(Edit tracking data)
⟨

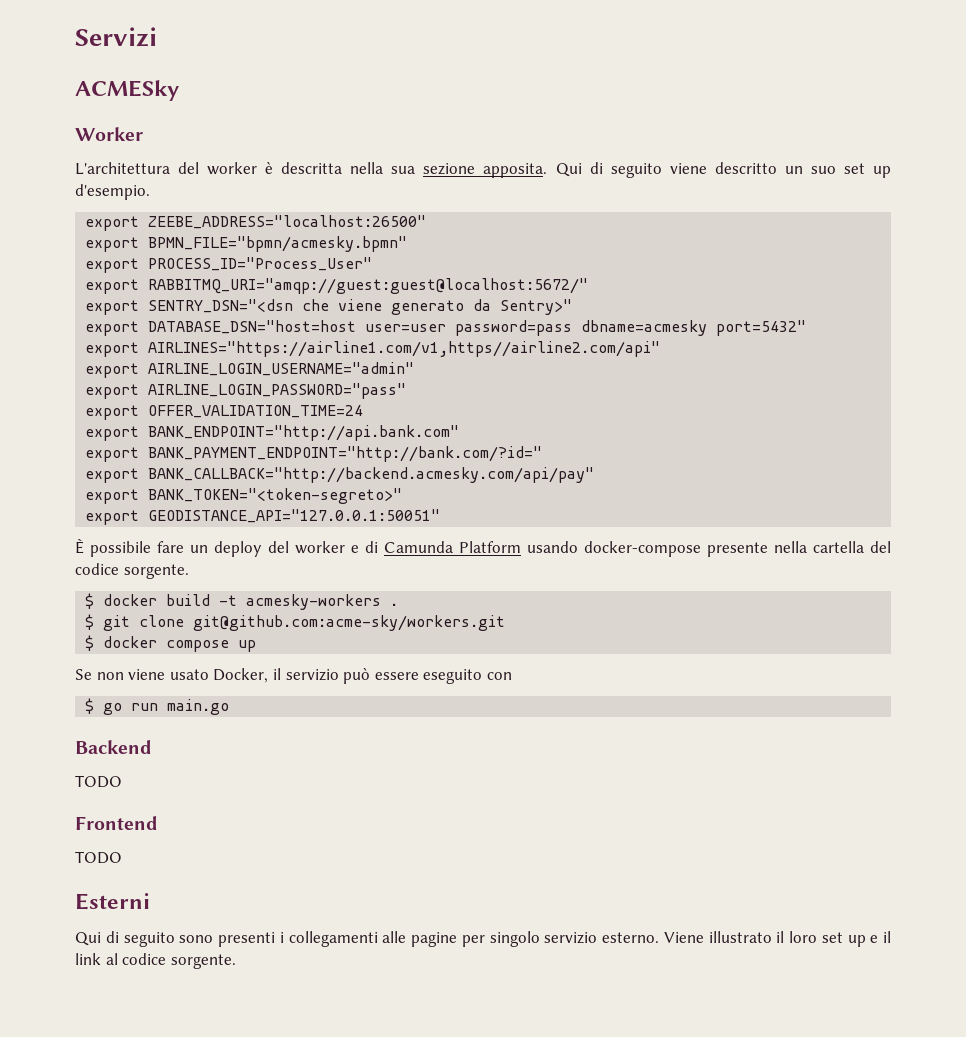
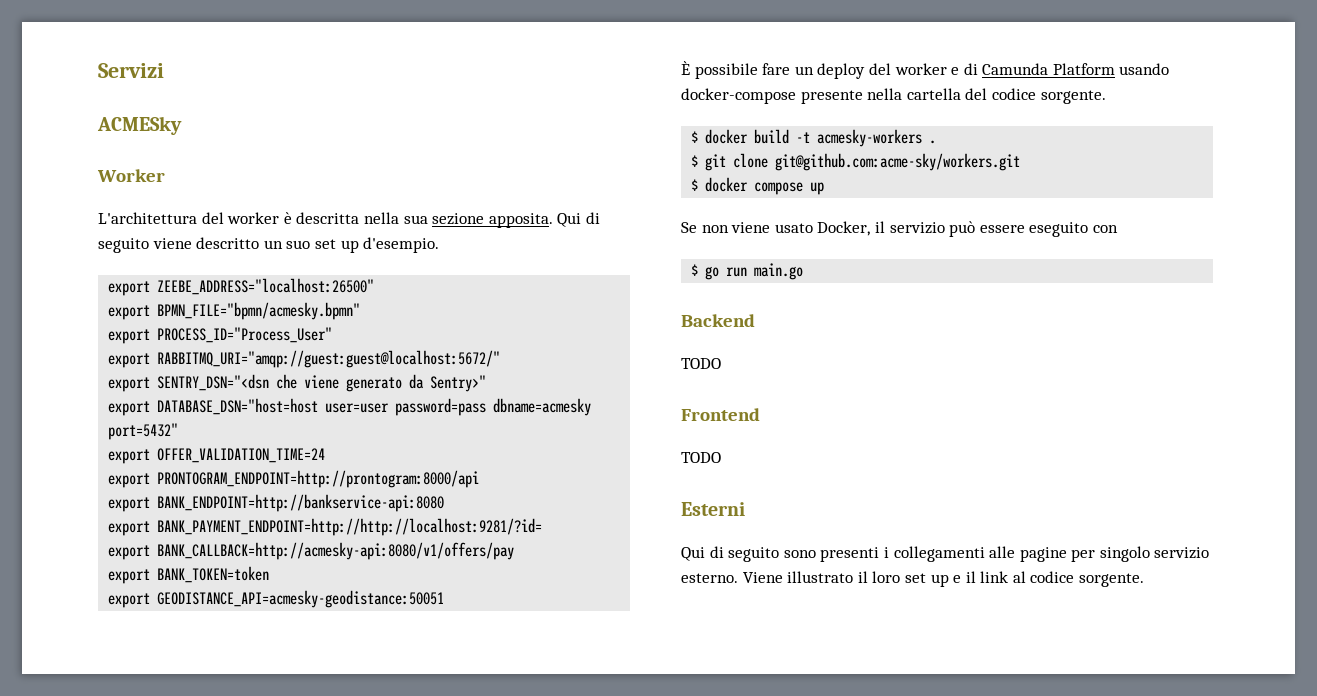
- export AIRLINES="https://airline1.com/v1,https//airline2.com/api"
- export AIRLINE_LOGIN_USERNAME="admin"
- export AIRLINE_LOGIN_PASSWORD="pass"
- export BANK_ENDPOINT="http://api.bank.com"
- export BANK_PAYMENT_ENDPOINT="http://bank.com/?id="
- export BANK_CALLBACK="http://backend.acmesky.com/api/pay"
- export BANK_TOKEN="<token-segreto>"
- export GEODISTANCE_API="127.0.0.1:50051"
+ export PRONTOGRAM_ENDPOINT=http://prontogram:8000/api
+ export BANK_ENDPOINT=http://bankservice-api:8080
+ export BANK_PAYMENT_ENDPOINT=http://http://localhost:9281/?id=
+ export BANK_CALLBACK=http://acmesky-api:8080/v1/offers/pay
+ export BANK_TOKEN=token
+ export GEODISTANCE_API=acmesky-geodistance:50051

⟩

EXERCISE:
All of the data above needs to be retyped exactly, with the pictures removed.

WRITTEN REPLY:
- export AIRLINES="https://airline1.com/v1,https//airline2.com/api"
- export AIRLINE_LOGIN_USERNAME="admin"
- export AIRLINE_LOGIN_PASSWORD="pass"
- export BANK_ENDPOINT="http://api.bank.com"
- export BANK_PAYMENT_ENDPOINT="http://bank.com/?id="
- export BANK_CALLBACK="http://backend.acmesky.com/api/pay"
- export BANK_TOKEN="<token-segreto>"
- export GEODISTANCE_API="127.0.0.1:50051"
+ export PRONTOGRAM_ENDPOINT=http://prontogram:8000/api
+ export BANK_ENDPOINT=http://bankservice-api:8080
+ export BANK_PAYMENT_ENDPOINT=http://http://localhost:9281/?id=
+ export BANK_CALLBACK=http://acmesky-api:8080/v1/offers/pay
+ export BANK_TOKEN=token
+ export GEODISTANCE_API=acmesky-geodistance:50051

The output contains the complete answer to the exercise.